"Too Good to Be True" Arrangement Lacks Business Purpose



The Tax Court disregarded for tax purposes a multilevel-entity structure for a taxpayer’s psychiatry practice, holding the taxpayer liable for unpaid self-employment taxes on the practice’s net income.


Tony Robucci had conducted his practice in Colorado as a sole proprietorship until 2001, when, at his request to minimize his taxes, his attorney-accountant recommended an organizational structure involving an LLC and two corporations. Robucci adopted this arrangement without seeking additional advice. The LLC conducted the practice and had two members, Robucci and a professional corporation. A second corporation was formed to manage the business of the practice but was not involved in patient care. Robucci was the sole shareholder of both corporations. The LLC was 95% owned by Robucci and 5% by the PC as a limited partner. Robucci’s 95% ownership interest was further split between an 85% interest as a limited partner and a 10% interest as a general partner. The limited partner ownership percentage purportedly reflected Robucci’s capital contribution of intangibles (that is, his goodwill) to the LLC.

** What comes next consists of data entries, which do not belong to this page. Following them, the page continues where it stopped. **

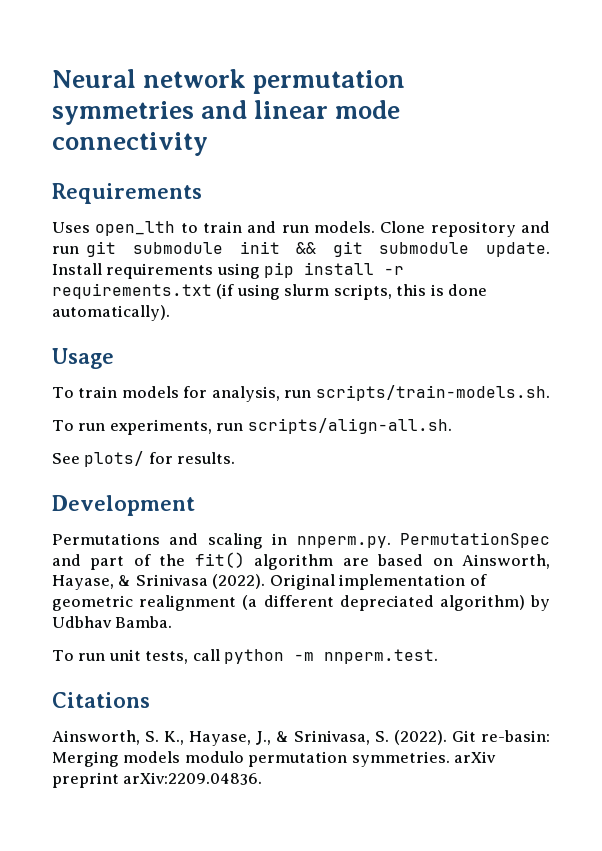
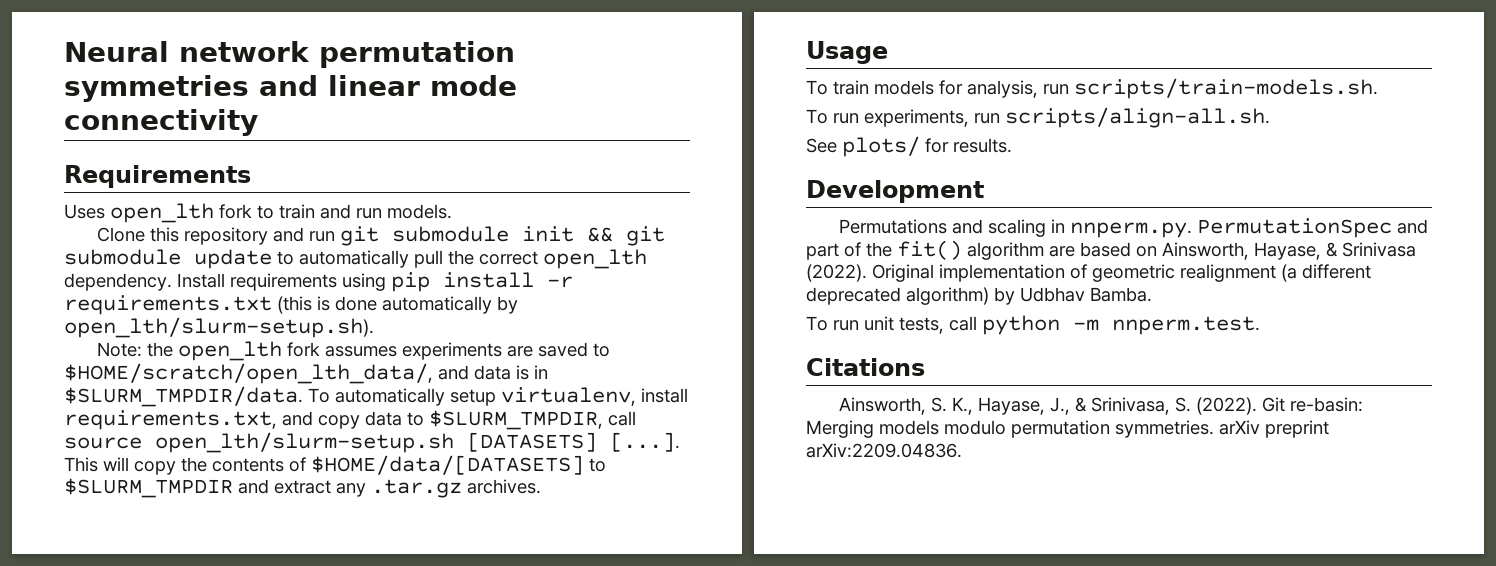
- Uses open_lth to train and run models. Clone repository and run git submodule init && git submodule update.
+ Uses open_lth fork to train and run models.
+ Clone this repository and run git submodule init && git submodule update to automatically pull the correct open_lth dependency.
- Install requirements using pip install -r requirements.txt (if using slurm scripts, this is done automatically).
+ Install requirements using pip install -r requirements.txt (this is done automatically by open_lth/slurm-setup.sh).
+ Note: the open_lth fork assumes experiments are saved to $HOME/scratch/open_lth_data/, and data is in $SLURM_TMPDIR/data. To automatically setup virtualenv, install requirements.txt, and copy data to $SLURM_TMPDIR, call source open_lth/slurm-setup.sh [DATASETS] [...]. This will copy the contents of $HOME/data/[DATASETS] to $SLURM_TMPDIR and extract any .tar.gz archives.
- Original implementation of geometric realignment (a different depreciated algorithm) by Udbhav Bamba.
+ Original implementation of geometric realignment (a different deprecated algorithm) by Udbhav Bamba.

However, Robucci made no written assignment of assets from his practice to the LLC, nor did he have an employment agreement with any of the corporations, and none of them had any employees. Neither corporation paid a salary to Robucci nor to anyone else in subsequent years. The LLC deducted “management fees” for each year in question, but didn’t specify to whom they were paid or for what services. Furthermore, Robucci continued to bill Medicare and Medicaid as an individual practitioner under his own Social Security number, and the LLC and the corporations maintained the same business address as that of his previous sole proprietorship. The two corporations also did not have separate telephones or websites, nor did they advertise. Robucci’s Schedule SE, Self-Employment Tax, on his Form 1040 listed as earnings from self-employment only an amount corresponding to his 10% general partner interest in the LLC.


Upon examination, the IRS argued that the entities lacked legitimate business purposes and were created solely for the purpose of tax avoidance. Robucci argued that one of his corporations performed oversight and management services and that the other corporation managed and tracked expenses. He also stated that the organizational structure provided him with superior protection against personal liability. However, the Tax Court determined that neither corporation was formed for a valid business purpose. There was no evidence that either corporation performed any services for the LLC, and they had no employees or assets (other than the interest in the LLC). Instead, the overall facts of the case showed that Robucci’s practice was conducted in exactly the same manner after the formation of all three entities as it was before their formation.


The Tax Court’s disregarding the corporations rendered the LLC as a single-member LLC for which no protective election to be classified as an association under Treas. Reg. § 301.7701-3(a) had been made. As a result, the LLC was also treated as a disregarded entity, and Robucci was treated as a sole proprietor for tax purposes. The net income from the psychiatry practice during the years in issue, 2002 through 2004, (including the alleged management fees) was considered self-employment income and subject to self-employment tax at 15.3%.


An accuracy-related substantial understatement penalty also was assessed. Although Robucci argued he had relied on the advice of his attorney-accountant, the court held that such reliance wasn’t reasonable where the tax result was “too good to be true.” The fact that the entities were devoid of property, personnel to run them, or day-to-day activities should have warned Robucci that no meaningful change in the conduct of his practice had actually taken place, the court said. By not making further inquiries into the arrangement’s “efficacy,” Robucci failed to exercise the ordinary business care and prudence required of him under the circumstances, the court said.



By Steven C. Thompson, CPA, Ph.D., McCoy Professor of Business, Texas State University, San Marcos, Texas.